Chandelier neurons or chandelier cells are a subset of GABAergic cortical interneurons. They are described as parvalbumin-containing and fast-spiking to distinguish them from other subtypes of GABAergic neurons, although more recent work has suggested that only a subset of chandelier cells test positive for parvalbumin by immunostaining.
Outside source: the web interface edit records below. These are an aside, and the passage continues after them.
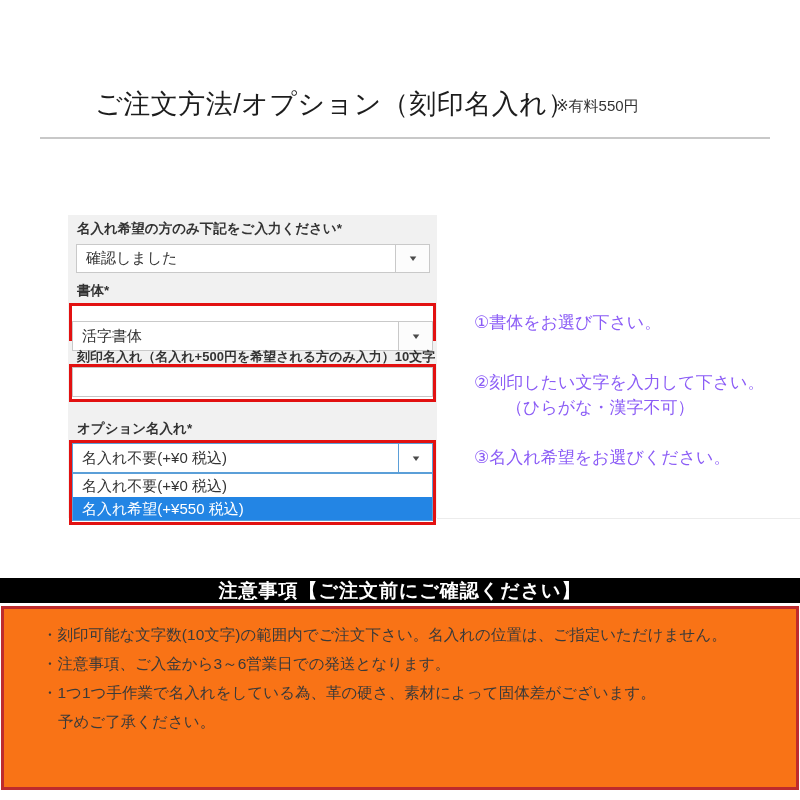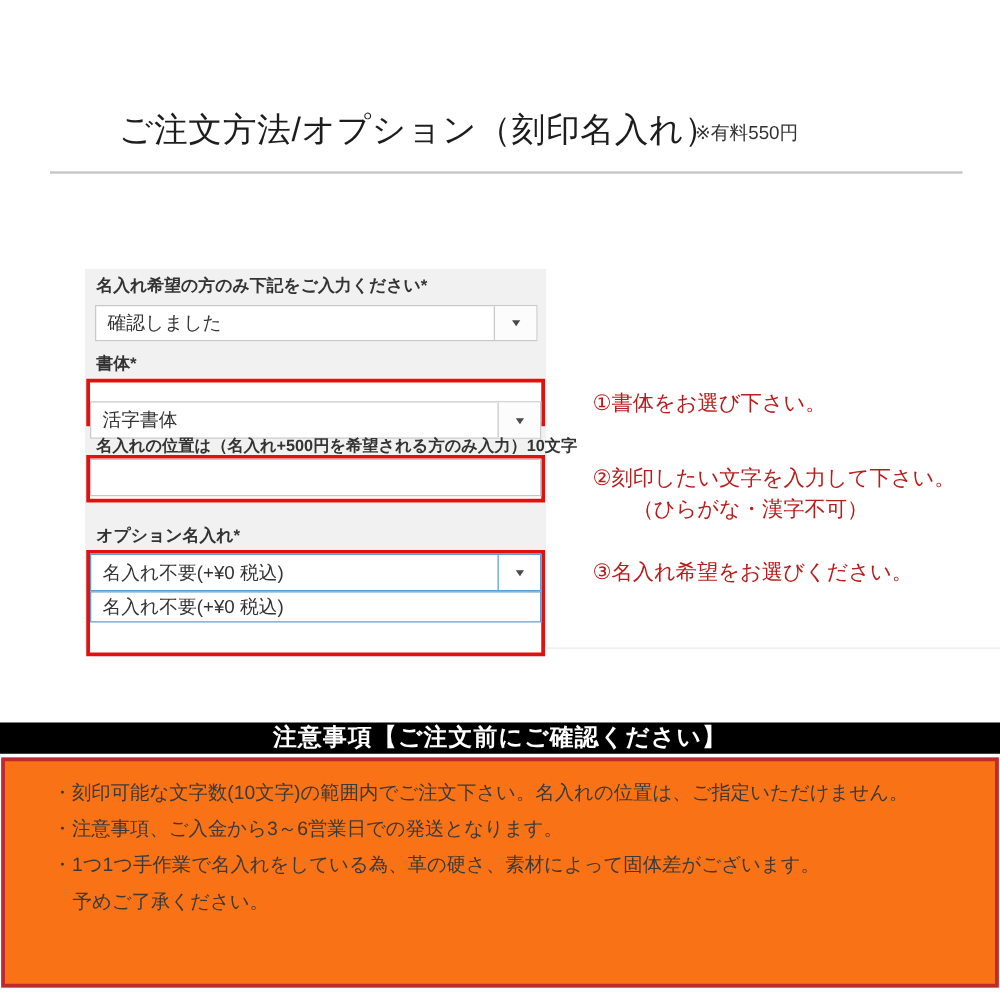"①書体をお選び下さい。" .instruction { color: #b91c1c -> #8b5cf6 }
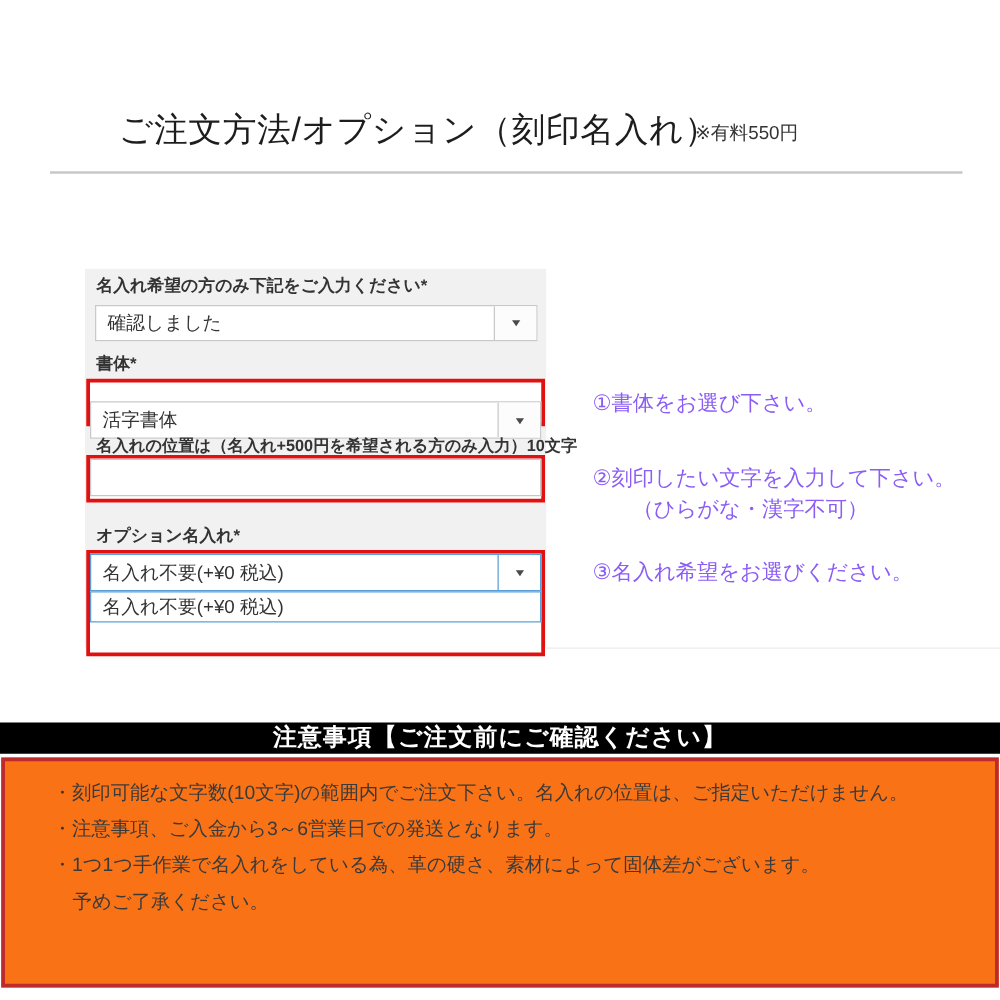"名入れの位置は（名入れ+500円を希望される方のみ入力）10文字" div.label { text: 名入れの位置は -> 刻印名入れ }
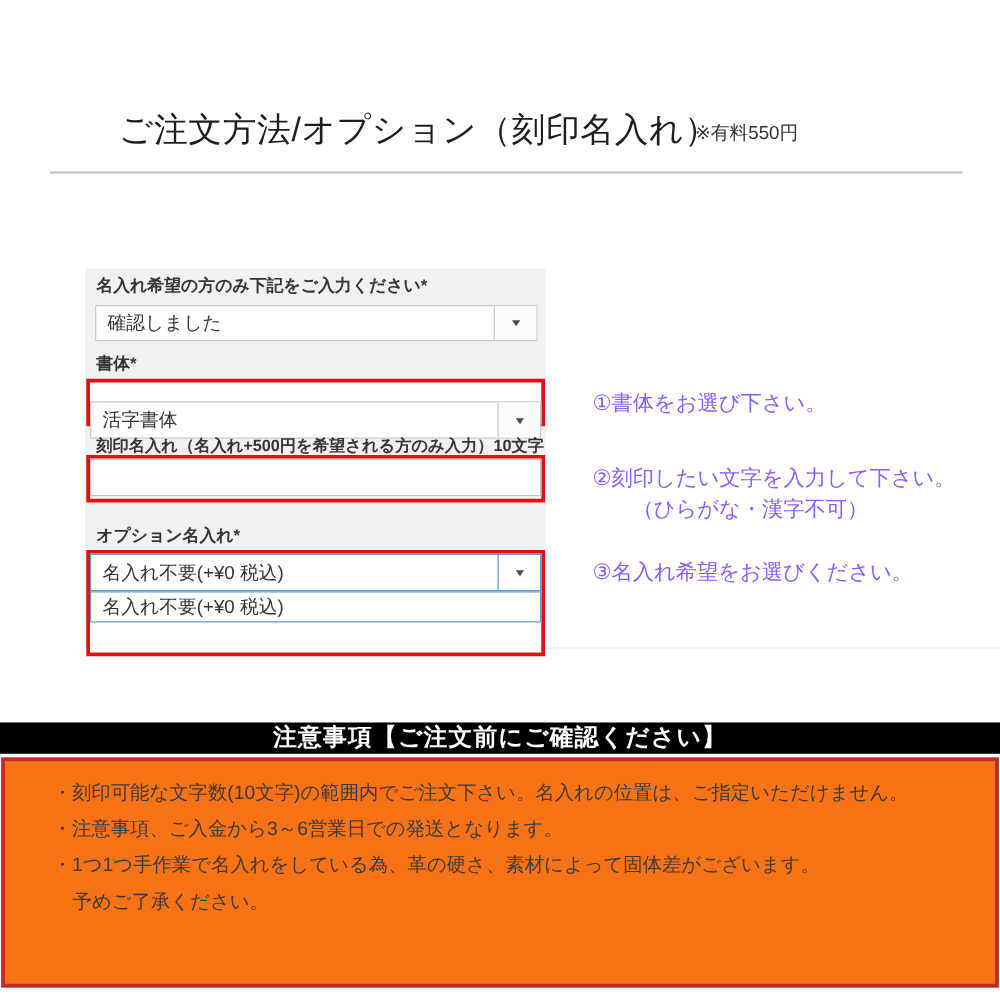"名入れ希望(+¥550 税込)" div.list-item { html: none -> <div>名入れ希望(+¥550 税込)</div> }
The name comes from the specific shape of their axon arbors, with the terminals forming distinct arrays called "cartridges".  The cartridges are immunoreactive to an isoform of the GABA membrane transporter, GAT-1, and this serves as their identifying feature. GAT-1 is involved in the process of GABA reuptake into nerve terminals, thus helping to terminate its synaptic activity. Chandelier neurons synapse exclusively to the axon initial segment of pyramidal neurons, near the site where action potential is generated. It is believed that they provide inhibitory input to the pyramidal neurons, but there is data showing that in some circumstances the GABA from chandelier neurons could be excitatory. 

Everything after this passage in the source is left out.